Although Lee cherished the help of her confinement nanny, she has decided to go a different route for her second child, due in spring this year.  

“Because I didn’t get to enjoy the postpartum care center the first time around, and I know how hard it is to take care of babies, this time I want to experience it,” she says. She’s excited about the once-in-a-lifetime luxury that is Taiwanese postpartum care. “Who wouldn’t want to be treated like a queen after squeezing a human out of your body?” 

But despite the enthusiasm for postpartum care homes among young middle-class women like Lee, the industry is under pressure from Taiwan’s low birth rate and an oversaturated market. In Taipei alone seven care facilities shut their doors in 2022. Gemcare Maternity is adding more lines of service to stay competitive, including confinement meal delivery and prenatal and post-postpartum assistance. 

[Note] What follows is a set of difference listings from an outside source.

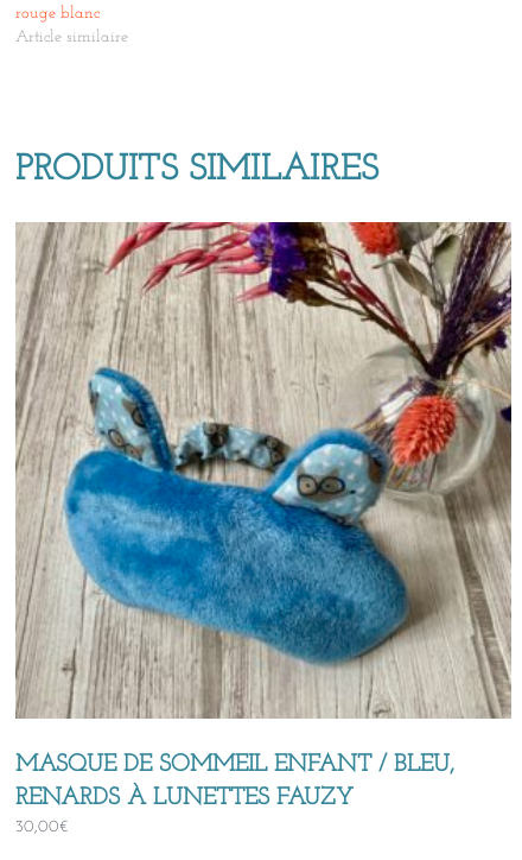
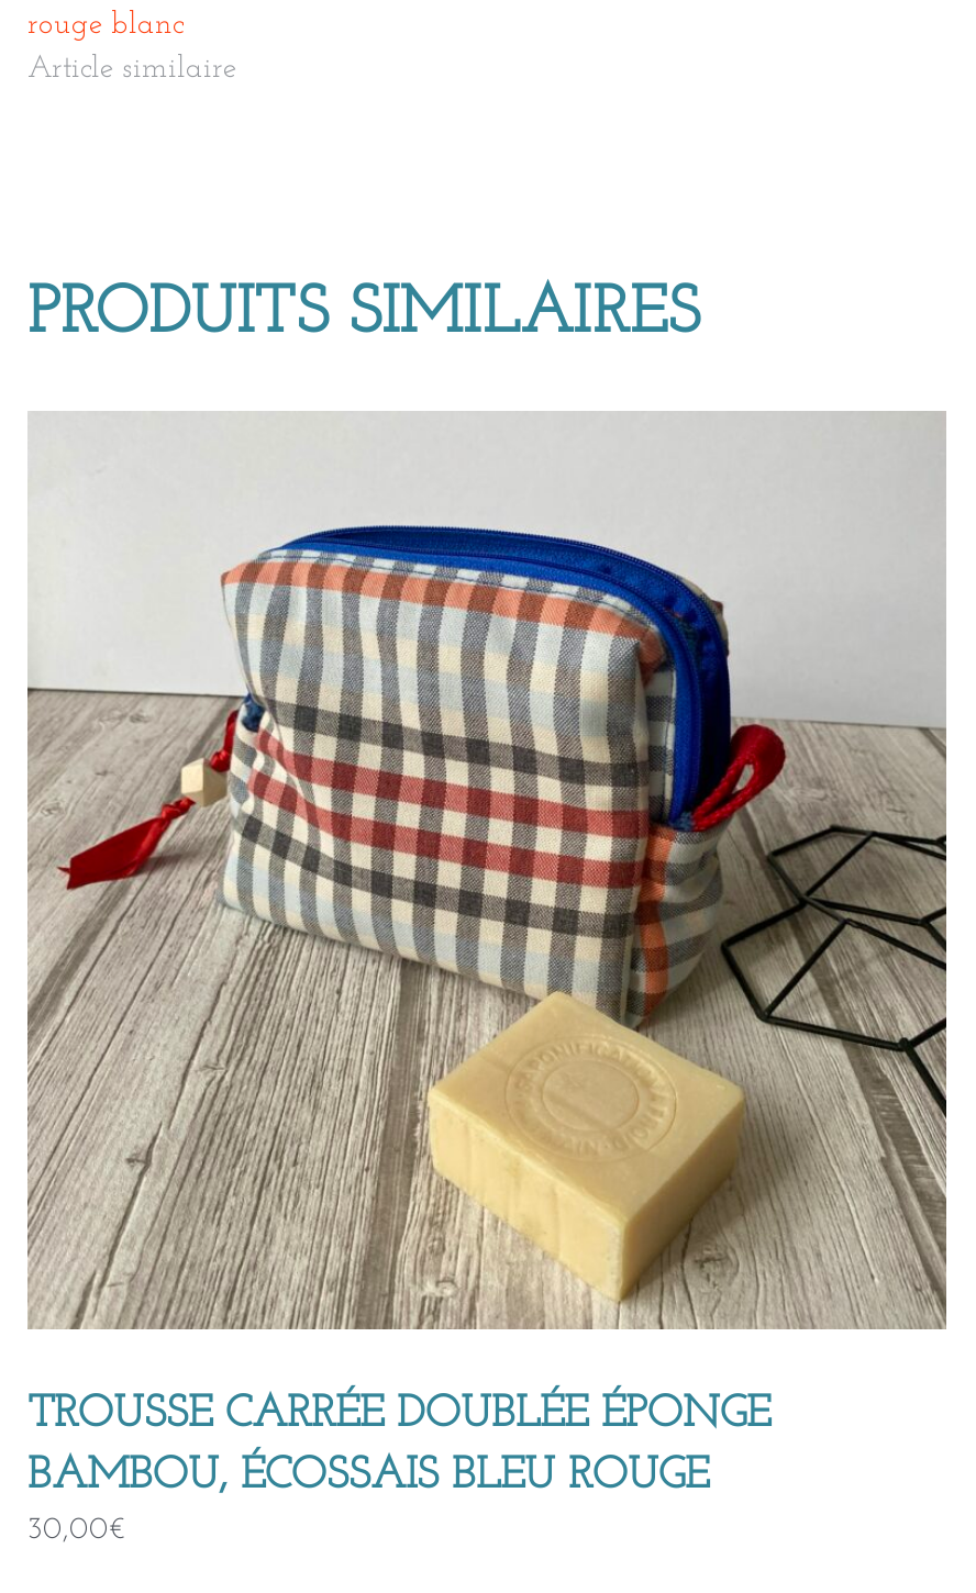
[15,221,511,810] [image] | MASQUE DE SOMMEIL ENFANT / BLEU, | RENARDS À LUNETTES FAUZY -> [27,411,949,1499] [image] | TROUSSE CARRÉE DOUBLÉE ÉPONGE | BAMBOU, ÉCOSSAIS BLEU ROUGE

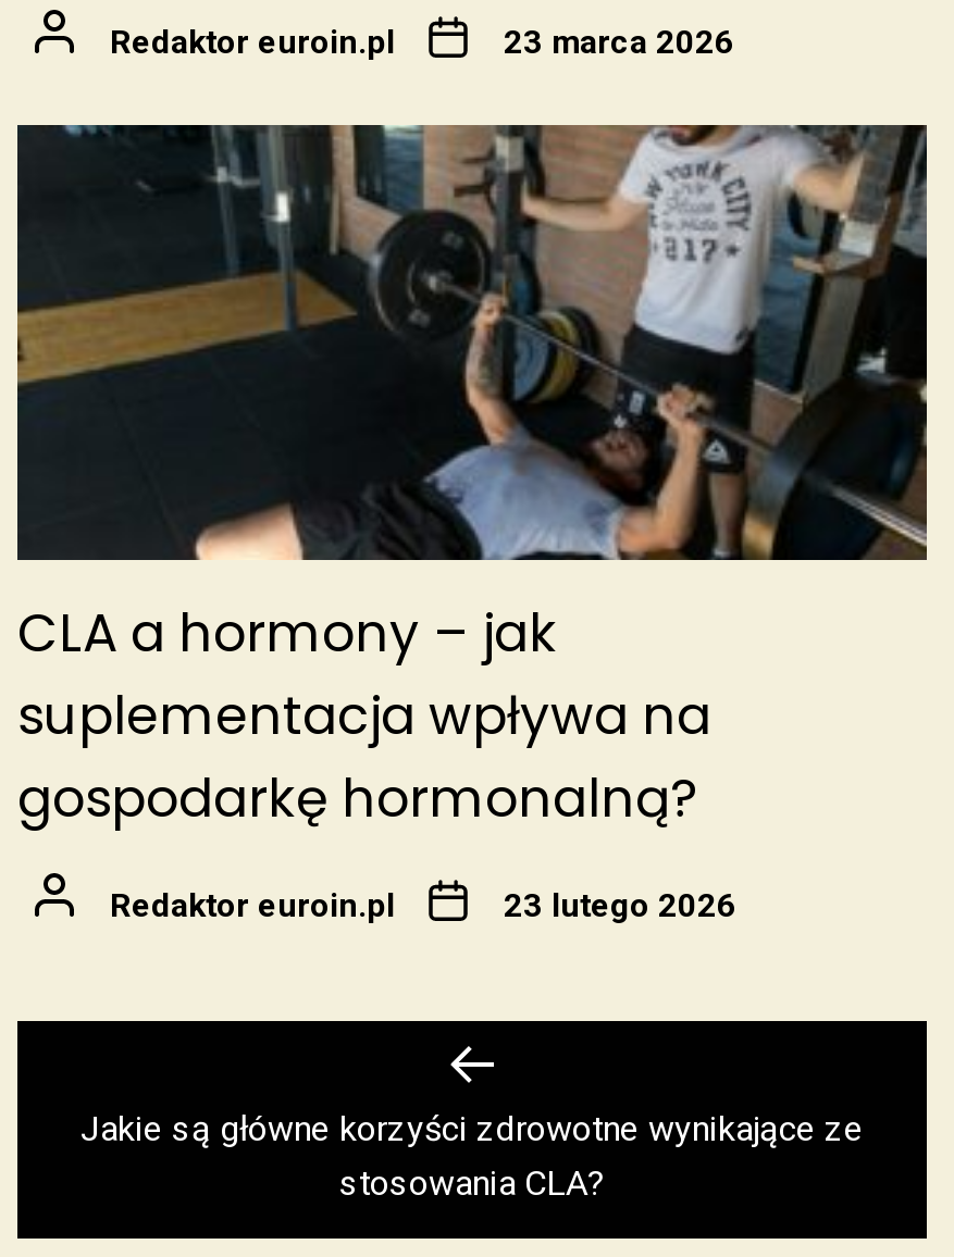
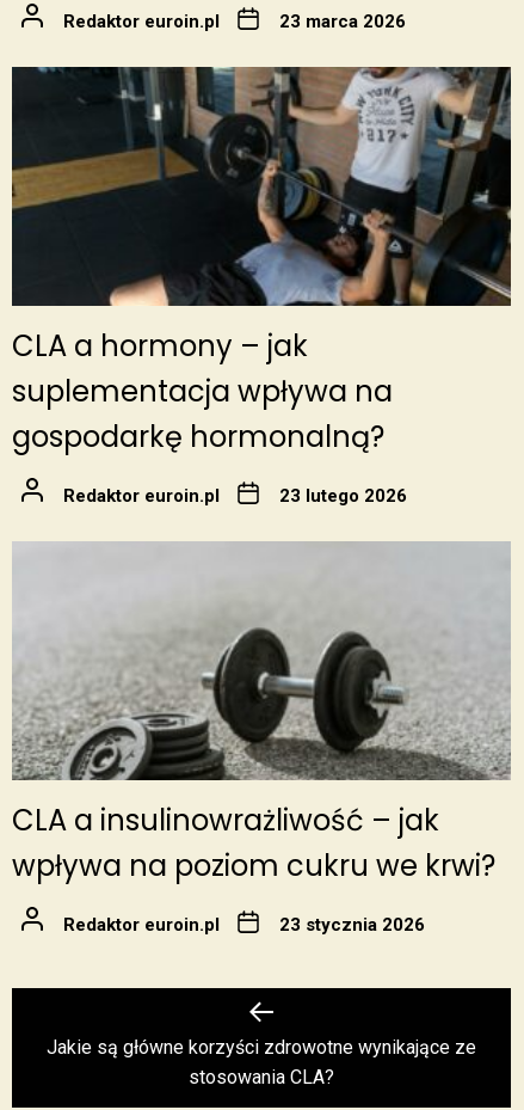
none -> [11,541,512,935] [image] | CLA a insulinowrażliwość – jak | wpływa na poziom cukru we krwi? | Redaktor euroin.pl | 23 stycznia 2026

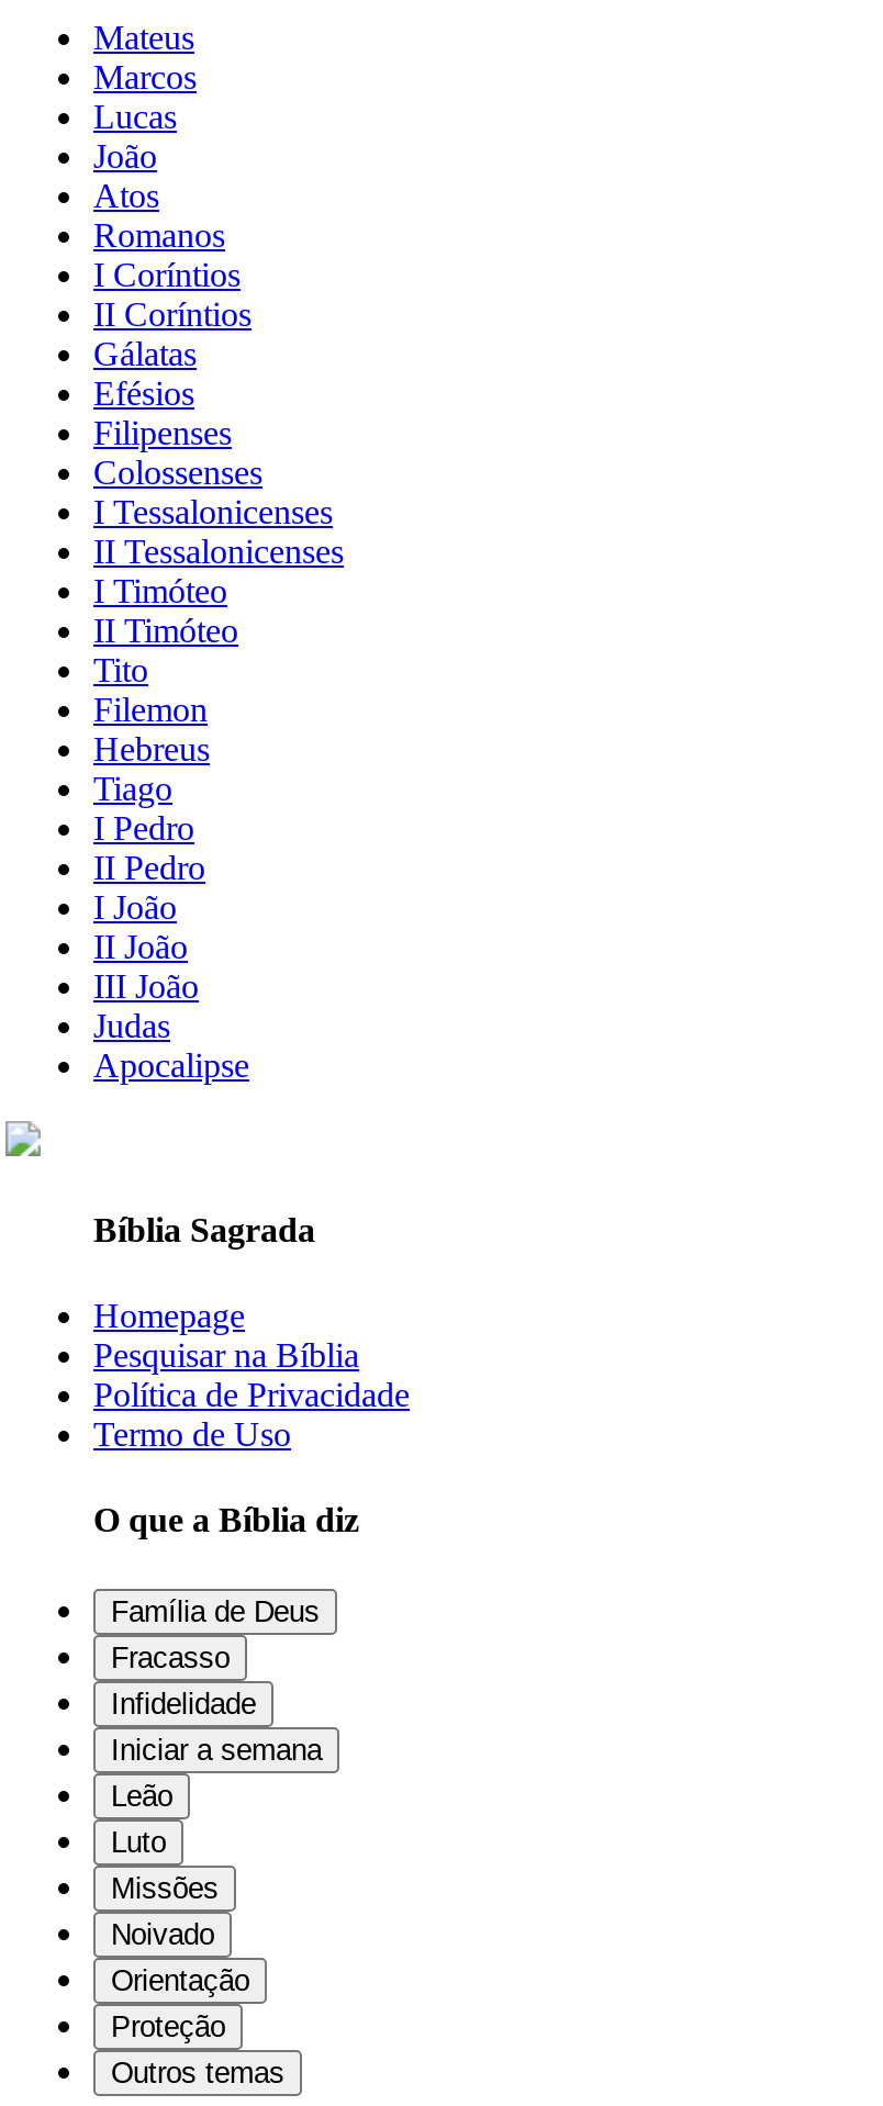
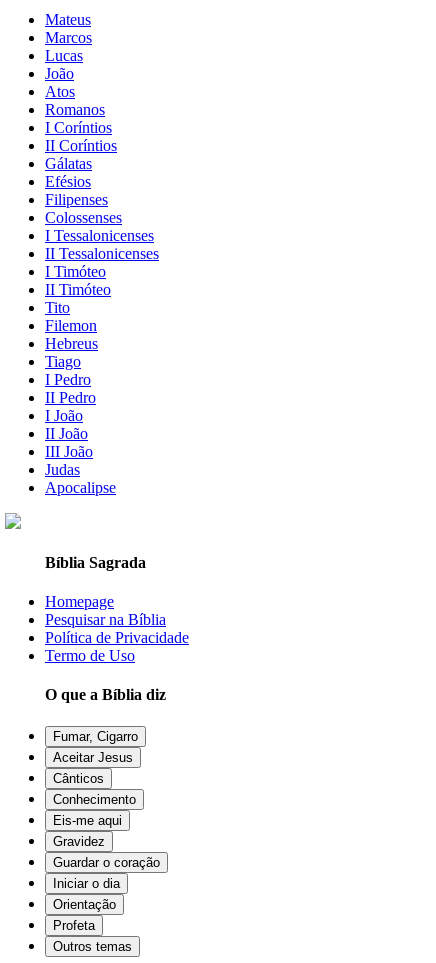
[111,1595,322,1951] Família de Deus | Fracasso | Infidelidade | Iniciar a semana | Leão | Luto | Missões | Noivado -> [53,729,160,891] Fumar, Cigarro | Aceitar Jesus | Cânticos | Conhecimento | Eis-me aqui | Gravidez | Guardar o coração | Iniciar o dia
[111,2010,225,2043] Proteção -> [53,918,95,933] Profeta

For Gary Lee, international markets present the next frontier in Taiwan’s postpartum industry expansion. With over 40 years of regulated experience, Taiwan is a market leader, making its industry consultants ideal partners in setting up postpartum infrastructure abroad. Postpartum care homes in China have grown from 3,000 to over 10,000 in the past five years, while Malaysia now counts 500 centers, many of them established with input from Taiwanese experts.  

But rather than staying close to home, Lee says his next goal is to cultivate an appetite for Taiwanese-style postpartum care in the West: 

“If your husband were to give you a gift, and you got to take a two-week retreat in a confinement center where you could rest, eat healthy, nutritious foods, enjoy spa treatments, and learn how to take care of a baby, wouldn’t you like that?”